▶ Task details:
Exclude the pictures and reproduce the remaining data exactly as written.

[Entries taken from a collection]
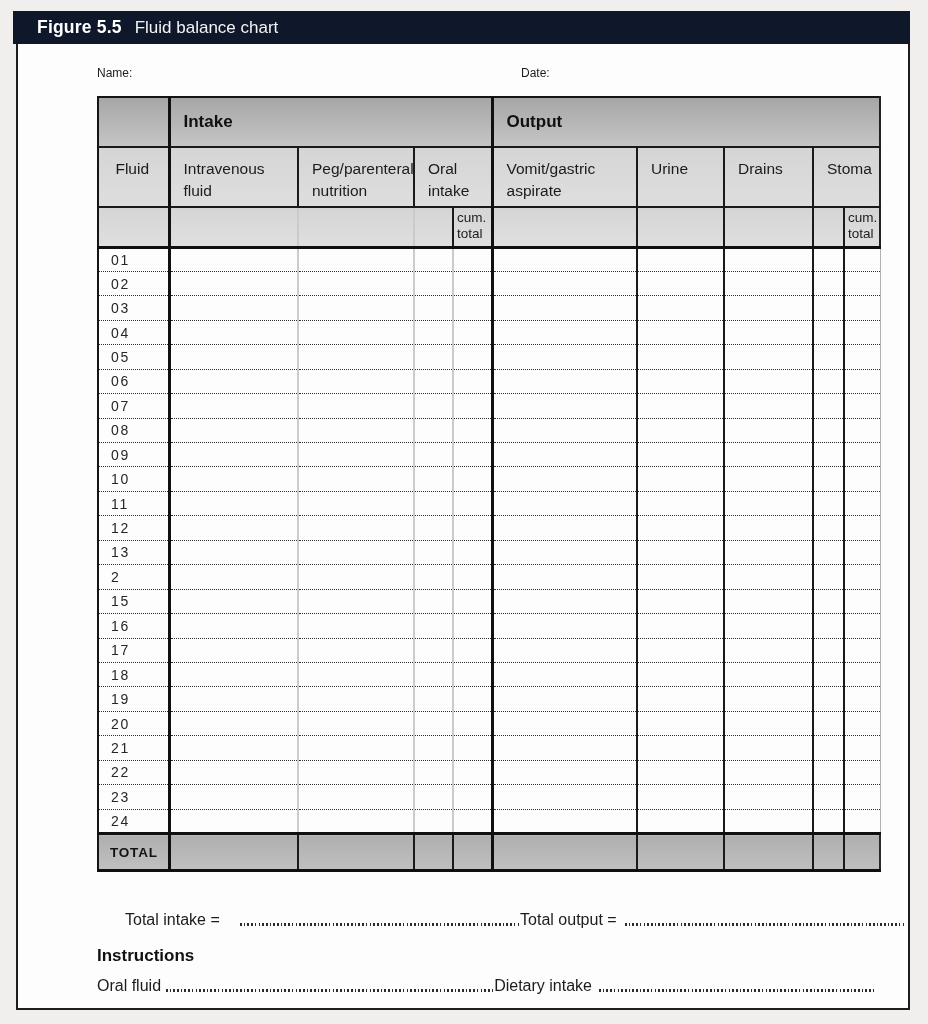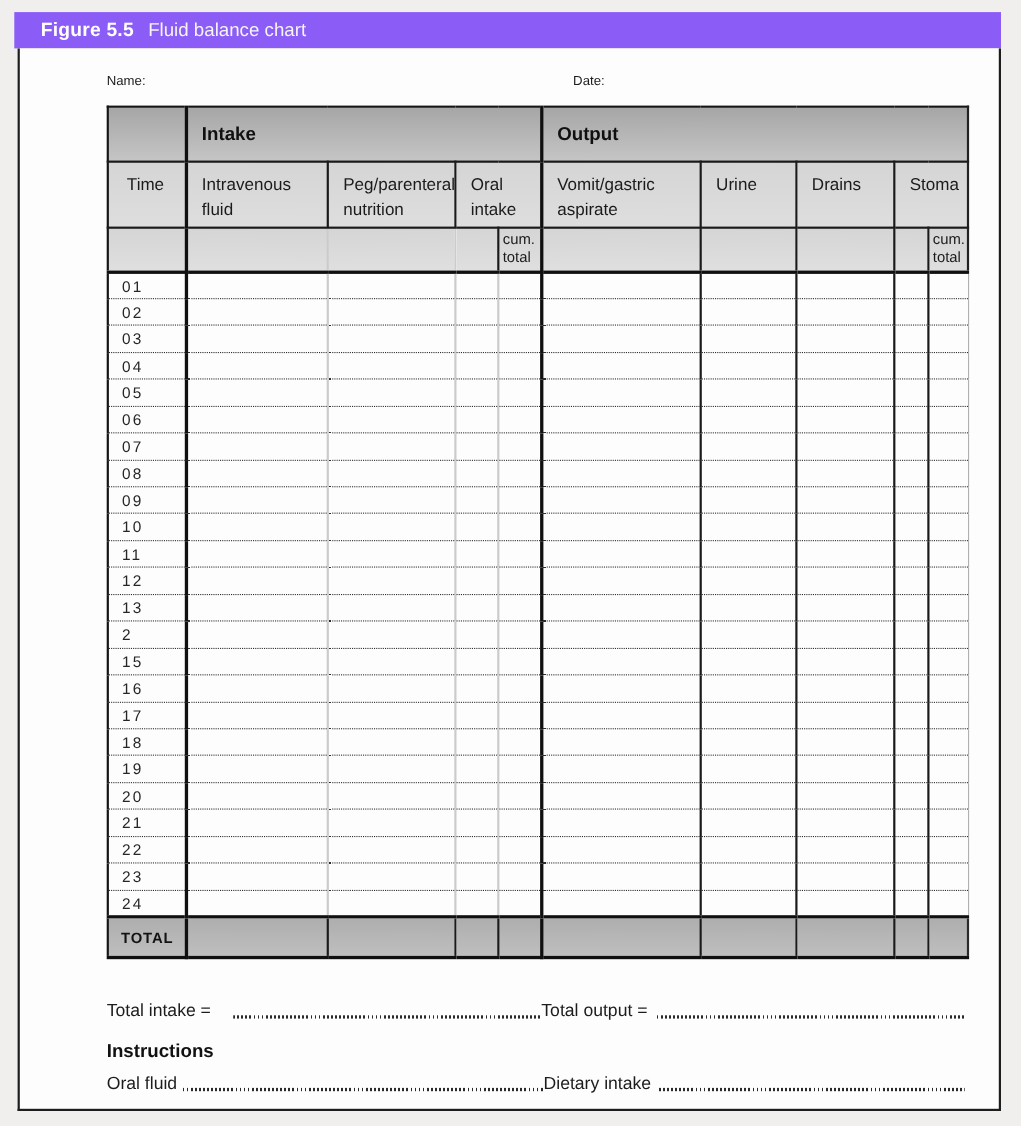--- a/index.html
+++ b/index.html
@@ -16,7 +16,7 @@
   
   .titlebar {
     position:absolute; left:13px; top:11px; width:897px; height:33px;
-    background:#8b5cf6; color:#ffffff;
+    background:#0f172a; color:#ffffff;
     display:flex; align-items:center; padding-left:24px; box-sizing:border-box;
   }
   .fig-label { font-weight:bold; font-size:17.5px; letter-spacing:0.2px; }

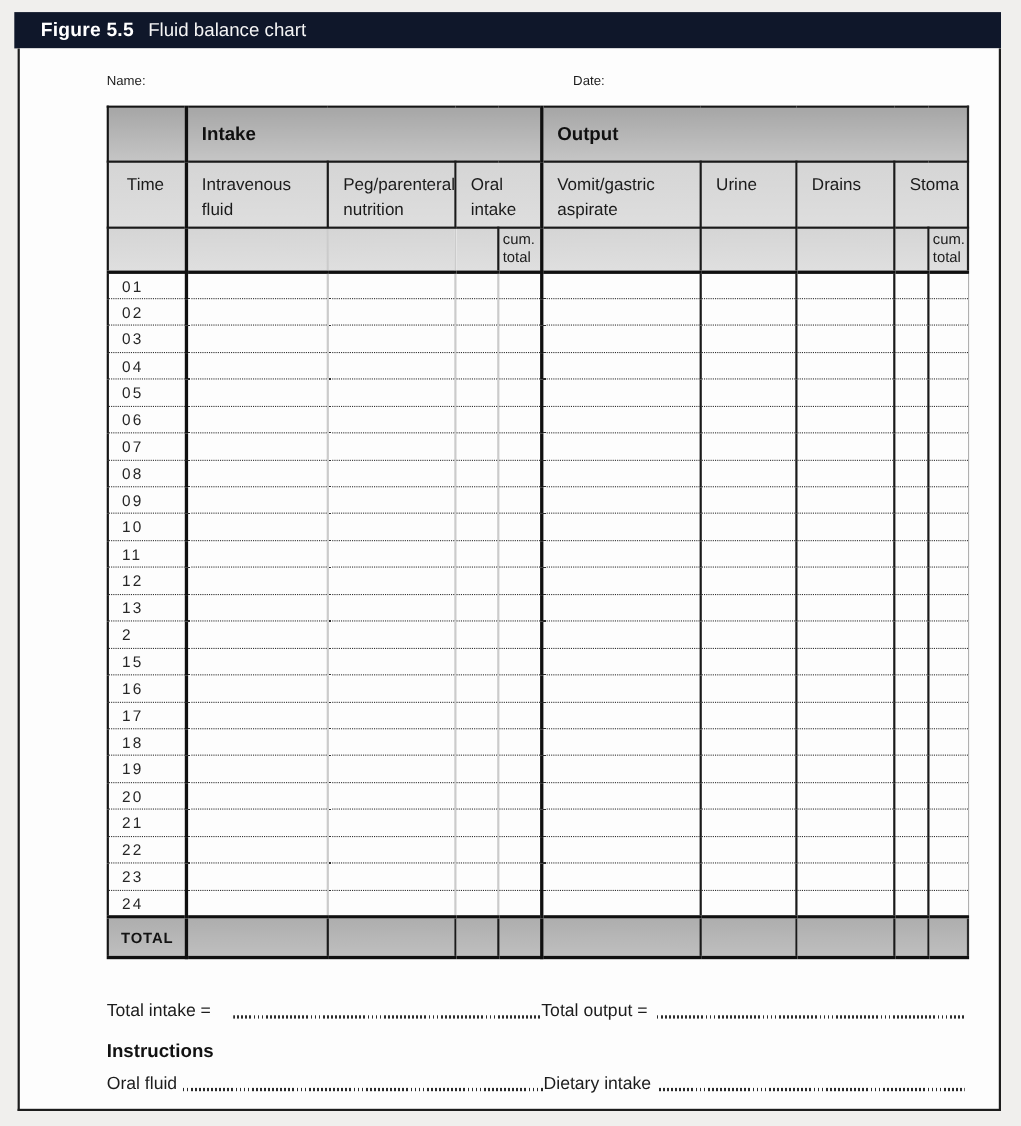--- a/index.html
+++ b/index.html
@@ -167,7 +167,7 @@
         <td class="gspan-output c10" colspan="5">Output</td>
       </tr>
       <tr class="headrow">
-        <td class="c1">Time</td>
+        <td class="c1">Fluid</td>
         <td class="c2">Intravenous fluid</td>
         <td class="c3">Peg/parenteral nutrition</td>
         <td class="hspan-oral" colspan="2">Oral intake</td>

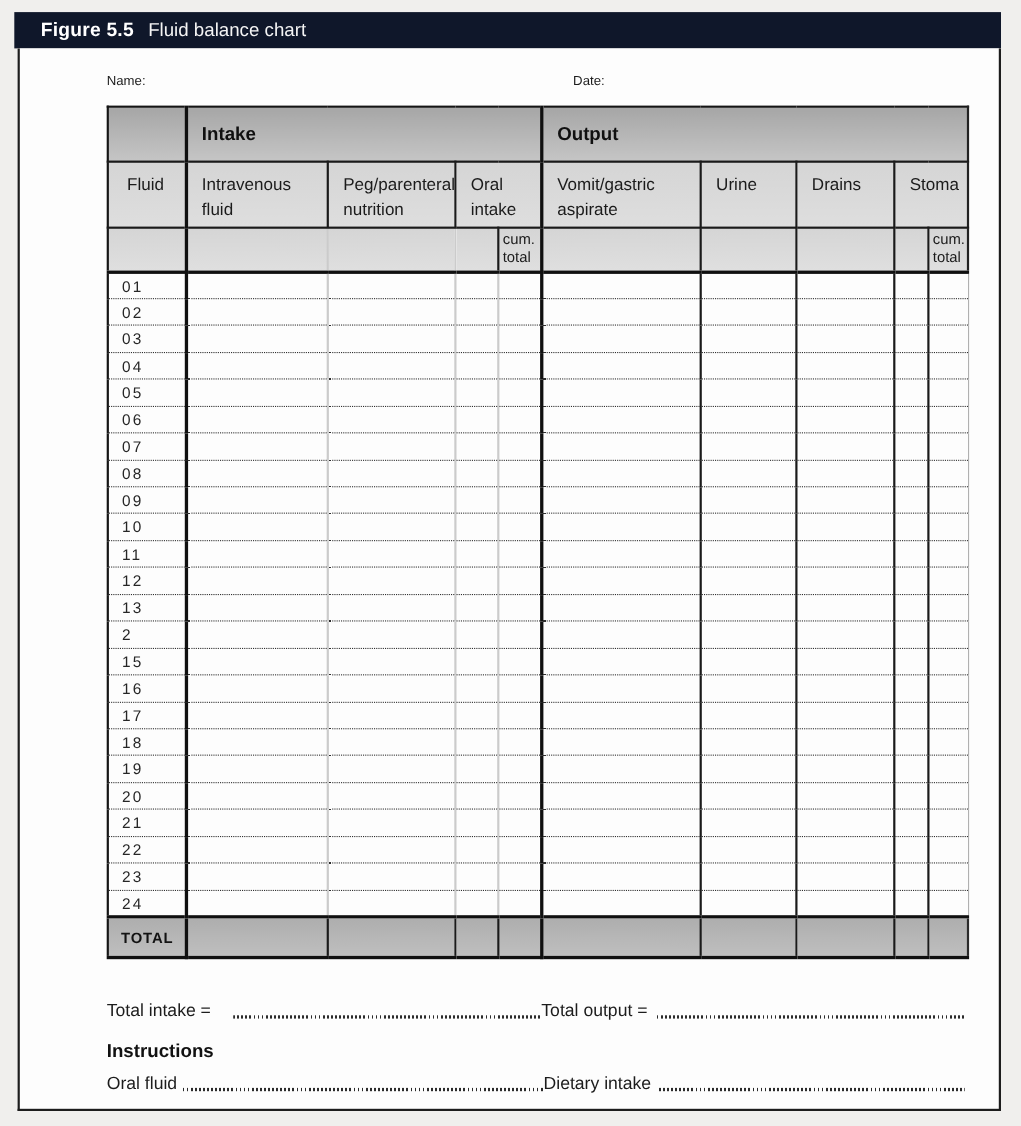--- a/index.html
+++ b/index.html
@@ -117,7 +117,7 @@
     display:flex; align-items:baseline;
     font-size:16px; color:#1c1c1c; white-space:nowrap;
   }
-  .lead-1 { top:911px; }
+  .lead-1 { top:911px;margin-left:28px; }
   .lead-2 { top:977px; }
   .dots {
     flex:1; height:3px; align-self:flex-end; margin-bottom:3px;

▶ The answer:
--- a/index.html
+++ b/index.html
@@ -16,7 +16,7 @@
   
   .titlebar {
     position:absolute; left:13px; top:11px; width:897px; height:33px;
-    background:#8b5cf6; color:#ffffff;
+    background:#0f172a; color:#ffffff;
     display:flex; align-items:center; padding-left:24px; box-sizing:border-box;
   }
   .fig-label { font-weight:bold; font-size:17.5px; letter-spacing:0.2px; }

--- a/index.html
+++ b/index.html
@@ -167,7 +167,7 @@
         <td class="gspan-output c10" colspan="5">Output</td>
       </tr>
       <tr class="headrow">
-        <td class="c1">Time</td>
+        <td class="c1">Fluid</td>
         <td class="c2">Intravenous fluid</td>
         <td class="c3">Peg/parenteral nutrition</td>
         <td class="hspan-oral" colspan="2">Oral intake</td>

--- a/index.html
+++ b/index.html
@@ -117,7 +117,7 @@
     display:flex; align-items:baseline;
     font-size:16px; color:#1c1c1c; white-space:nowrap;
   }
-  .lead-1 { top:911px; }
+  .lead-1 { top:911px;margin-left:28px; }
   .lead-2 { top:977px; }
   .dots {
     flex:1; height:3px; align-self:flex-end; margin-bottom:3px;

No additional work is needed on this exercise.